Living with host families and understanding the culture requires a working knowledge of Spanish.  The students’ mastery of Spanish varies widely — from basic to fluent.  We are fortunate to have two experienced and capable instructors to teach during our time here in the Andes:  Luz Arapaucar and Viviana Pujada.  Their goal is to help everyone learn how to communicate in this oral culture, learning the Peruvian version of the second-most-spoken language on earth.

There are many ways to learn, of course, and some of the best opportunities happen outside the classroom.  We spent a morning in the village of Huacarpay helping two families recover from the flooding of 2010.  At one home a group of students moved a large pile of earth to raise the ground level behind the front gate.  At the other a second group helped build a retaining wall to protect the house.  The two families, members of the Mennonite Church, have been displaced for two years and it was satisfying to know that, in some small way, we were helping them put their lives back together.
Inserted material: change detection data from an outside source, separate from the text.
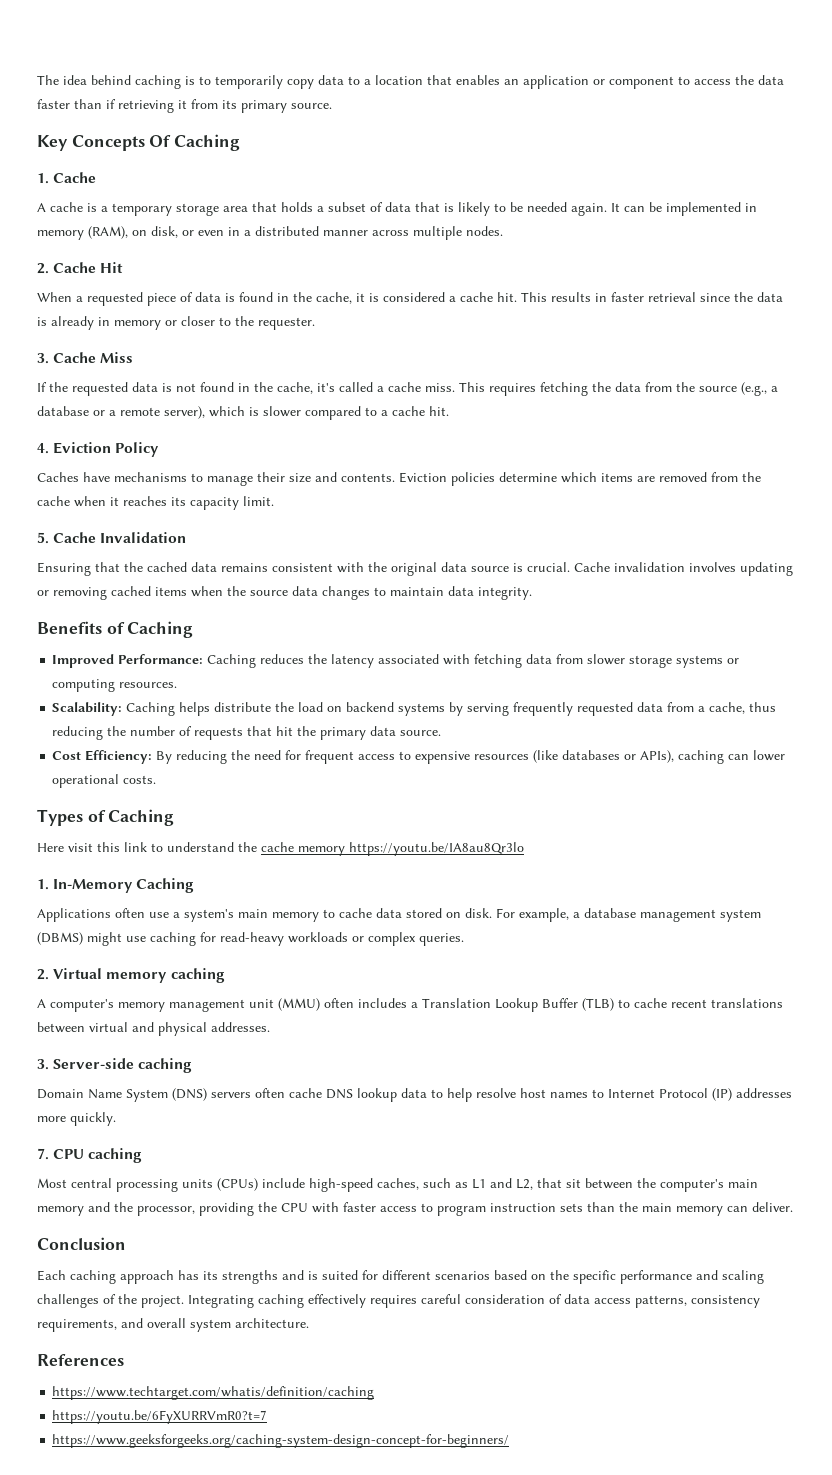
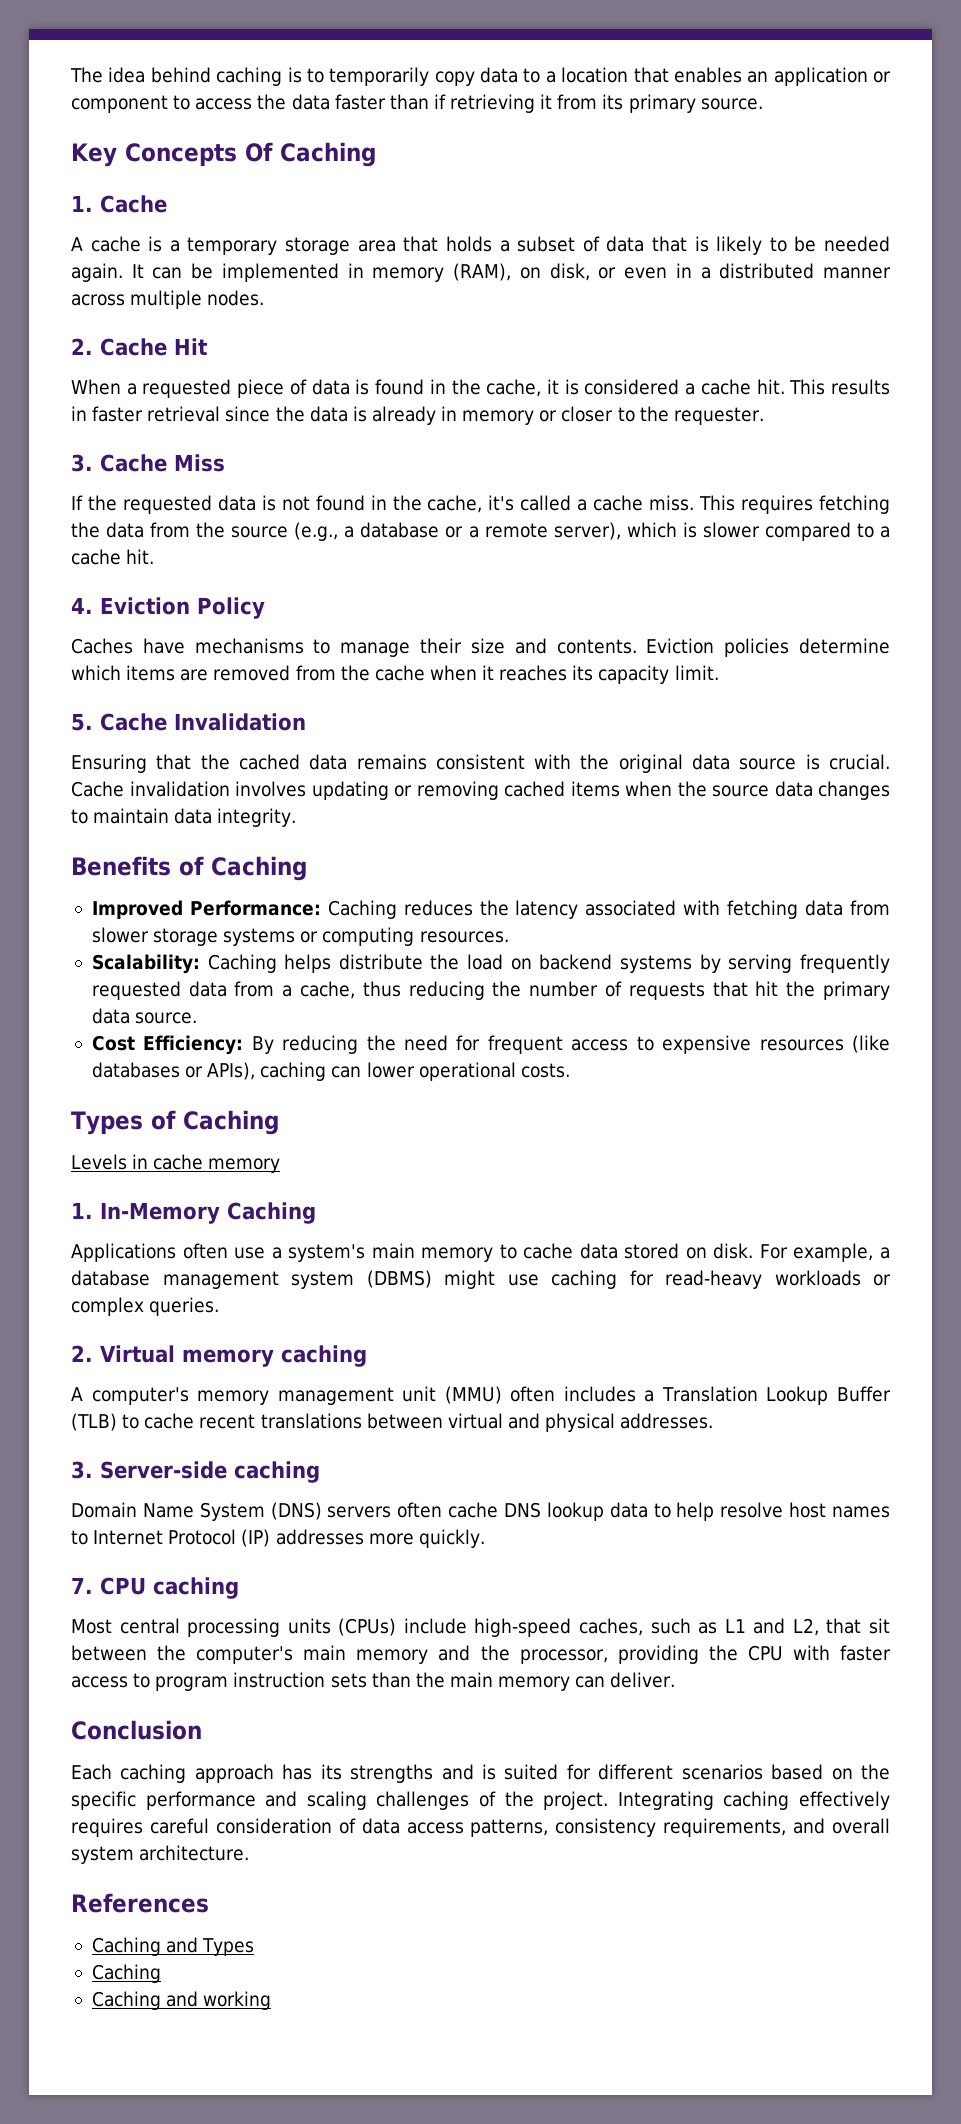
- Here visit this link to understand the cache memory https://youtu.be/IA8au8Qr3lo
+ Levels in cache memory
- https://www.techtarget.com/whatis/definition/caching
- https://youtu.be/6FyXURRVmR0?t=7
- https://www.geeksforgeeks.org/caching-system-design-concept-for-beginners/
+ Caching and Types
+ Caching
+ Caching and working

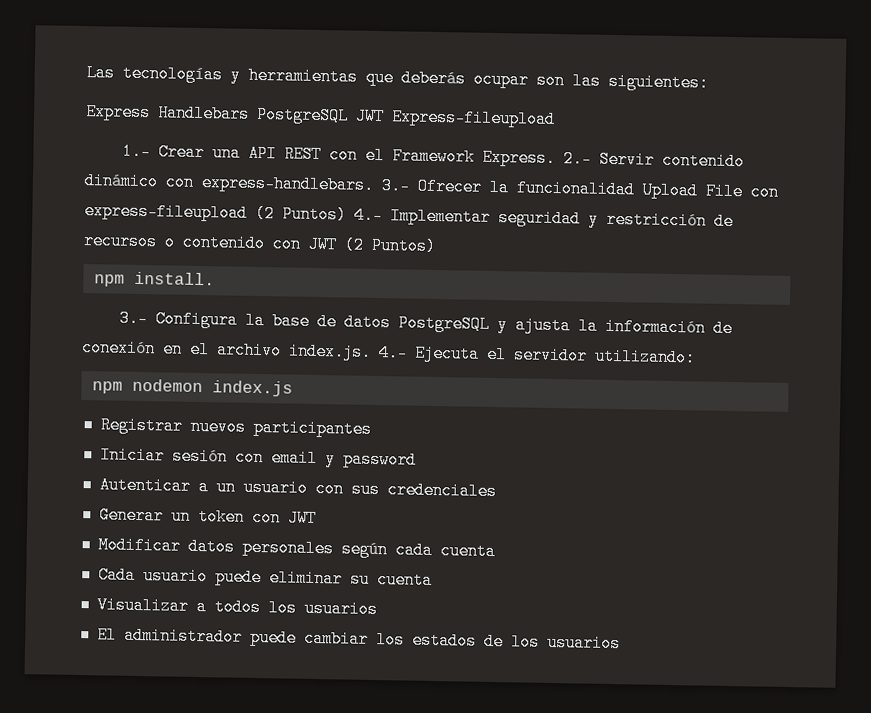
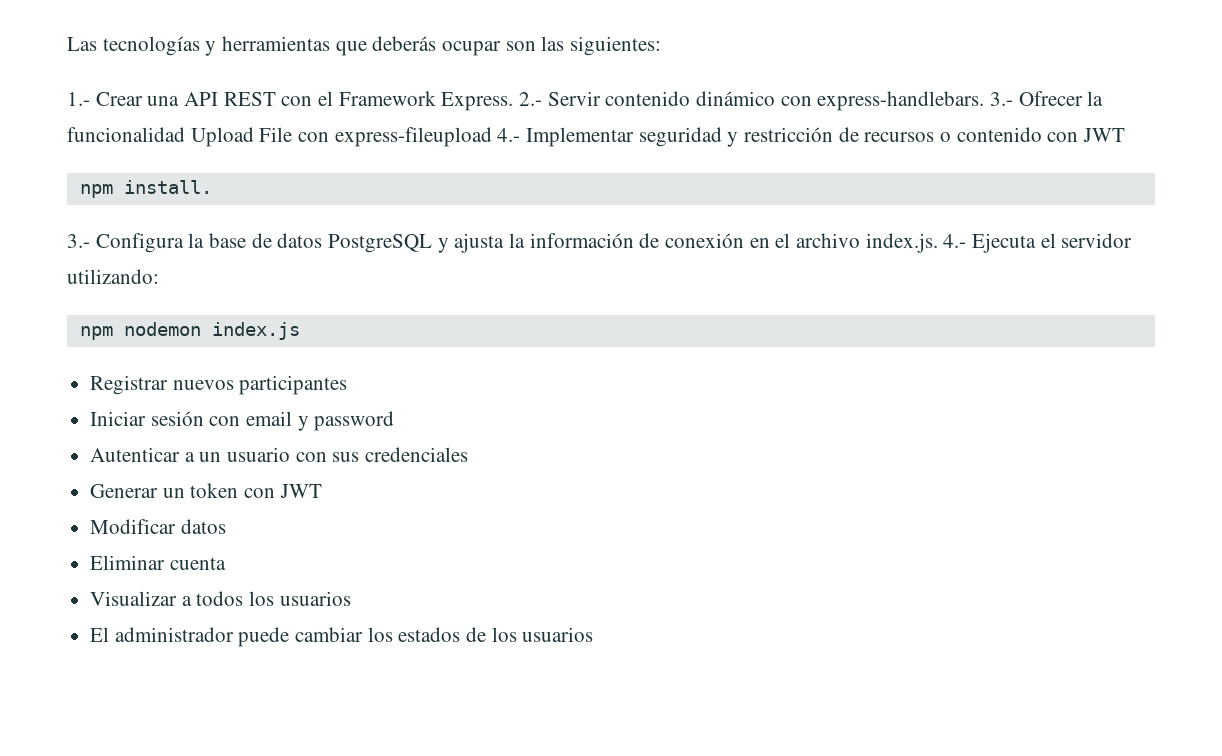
- Express Handlebars PostgreSQL JWT Express-fileupload
- 3.- Ofrecer la funcionalidad Upload File con express-fileupload (2 Puntos) 4.- Implementar seguridad y restricción de recursos o contenido con JWT (2 Puntos)
+ 3.- Ofrecer la funcionalidad Upload File con express-fileupload 4.- Implementar seguridad y restricción de recursos o contenido con JWT
- Modificar datos personales según cada cuenta
- Cada usuario puede eliminar su cuenta
+ Modificar datos
+ Eliminar cuenta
After our service project, we traveled to the village of Lucre and dined on fresh fish at a trout farm operated by Pastor Eloy and his family.  Most pastors in Peru have another profession to support their families.  We enjoyed the chance to sit among the fruit trees in their yard and satisfy our hunger with local trout, potatoes, corn and salad.

We ended the day with a visit to one of the oldest churches in Peru.  The construction of St. Peter’s Cathedral in nearby Andahuaylillas began in 1572, forty years after the arrival of Francisco Pizarro and his Spanish soldiers.  The church is sometimes referred to as the Sistine Chapel of Peru.  The walls are covered with vivid frescoes depicting the life of the Apostle Peter.  Near the entrance is an engaging mural, The Way to Heaven and the Way to Hell.  Like many churches in the New World, the artwork was intended to teach without the use of words — the Incas and their predecessors operated without a written language and Quechua words were first put onto paper less than a century ago.